The next solar farms might be located in space, instead of on Earth. A prototype satellite by Caltech launched in January seems to be up and running, showing its capability to wirelessly transmit power in space while sending detectable solar power back to Earth for the very first time. 

Caltech's first ultralight integrated prototype. Photo credit: Caltech

How does it work? Caltech’s satellite is equipped with a microwave transmitter. Picture a microwave transmitter as a clever device that uses microwave radiation, a specific form of energy that is able to send signals or power wirelessly. Caltech’s antenna used a transmitter with 32 flat antennas, arranged on a surface slightly larger than a dinner plate, to control the beam's direction by adjusting the timing of signals. They directed the beam towards nearby receivers, lighting up LEDs on each, and then steered it towards Earth to reach another receiver at Caltech. Although the transmitted power was only 200 milliwatts, which is less than the light from a cellphone camera, this achievement serves as a proof of concept, showcasing the potential of this new technology.

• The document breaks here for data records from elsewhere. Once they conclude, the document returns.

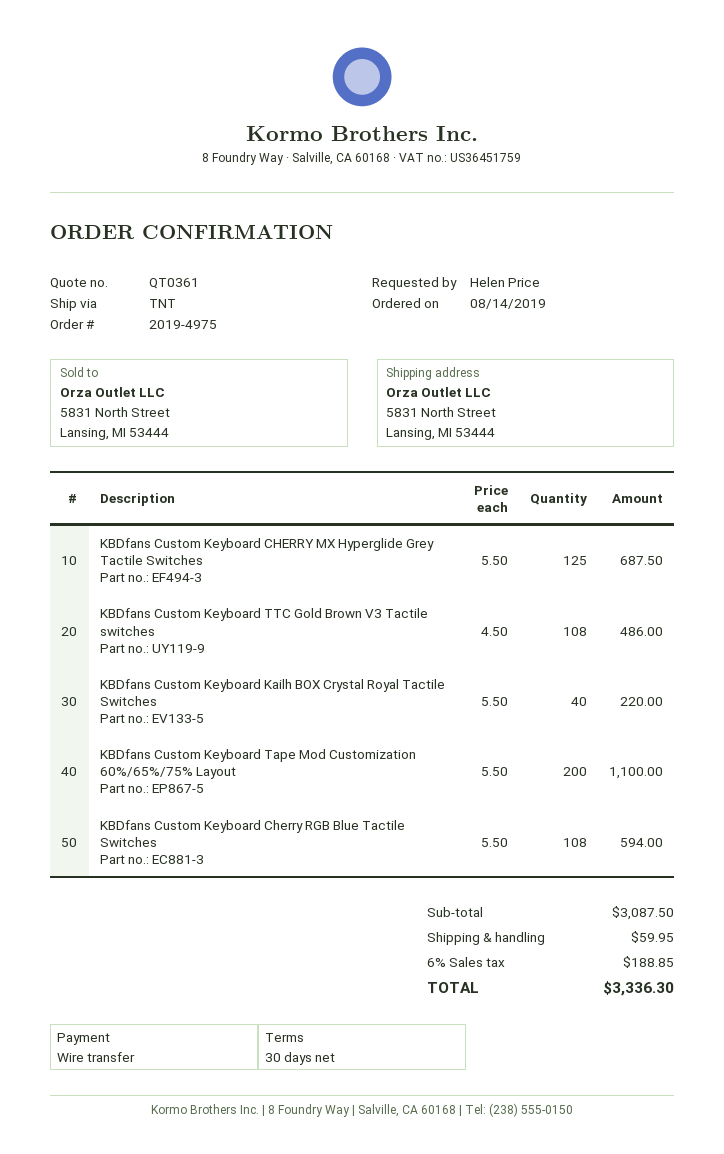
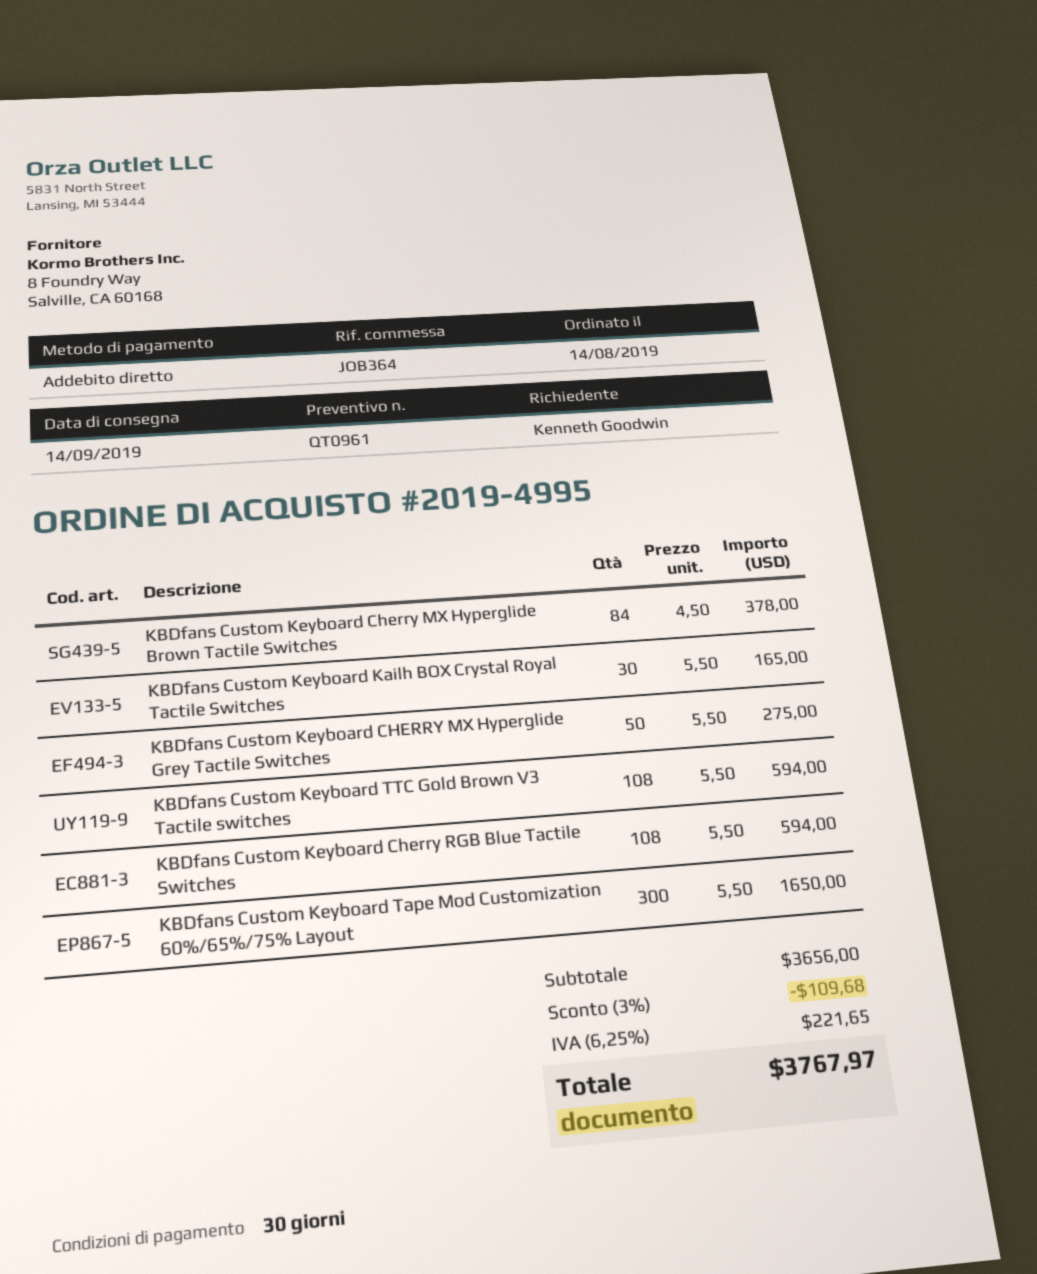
quote number: QT0361 -> QT0961
order number: 2019-4975 -> 2019-4995
ordered by: Helen Price -> Kenneth Goodwin
payment method: bank transfer -> direct debit
KBDfans Custom Keyboard CHERRY MX Hyperglide Grey Tactile Switches: 125 x 5.50 = 687.50 -> 50 x 5.50 = 275.00
KBDfans Custom Keyboard TTC Gold Brown V3 Tactile switches: 108 x 4.50 = 486.00 -> 108 x 5.50 = 594.00
KBDfans Custom Keyboard Kailh BOX Crystal Royal Tactile Switches: 40 x 5.50 = 220.00 -> 30 x 5.50 = 165.00
KBDfans Custom Keyboard Tape Mod Customization 60%/65%/75% Layout: 200 x 5.50 = 1100.00 -> 300 x 5.50 = 1650.00
KBDfans Custom Keyboard Cherry MX Hyperglide Brown Tactile Switches: none -> 84 x 4.50 = 378.00
subtotal: 3087.50 -> 3656.00
discount: none -> 3% = 109.68
shipping: 59.95 -> none
tax: 6% = 188.85 -> 6.25% = 221.65
total: 3336.30 -> 3767.97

Harnessing solar power in space is not a new concept. The mid-to-late 1970’s was a fertile landscape for alternative energy research, mainly due to energy shortages and the Three-Mile Island nuclear accident of 28 March 1979. NASA’s Satellite Power System (SPS) for example, was one of the many ambitions to experiment with space-based solar power, but the expenses involved were too high at that time. Luckily, space technology has changed a lot since then: solar cells and microwave beams have become more affordable and efficient and companies such as SpaceX have been reducing the cost of space launches. 

But why should we generate solar power in space? Harvesting solar energy beyond Earth's atmosphere could mean that energy availability does not rely on weather conditions, day and night cycles, or even cloud cover. Thanks to space solar power, regions on Earth currently lacking reliable electricity could now have access to year-round power, promising a brighter future for everyone.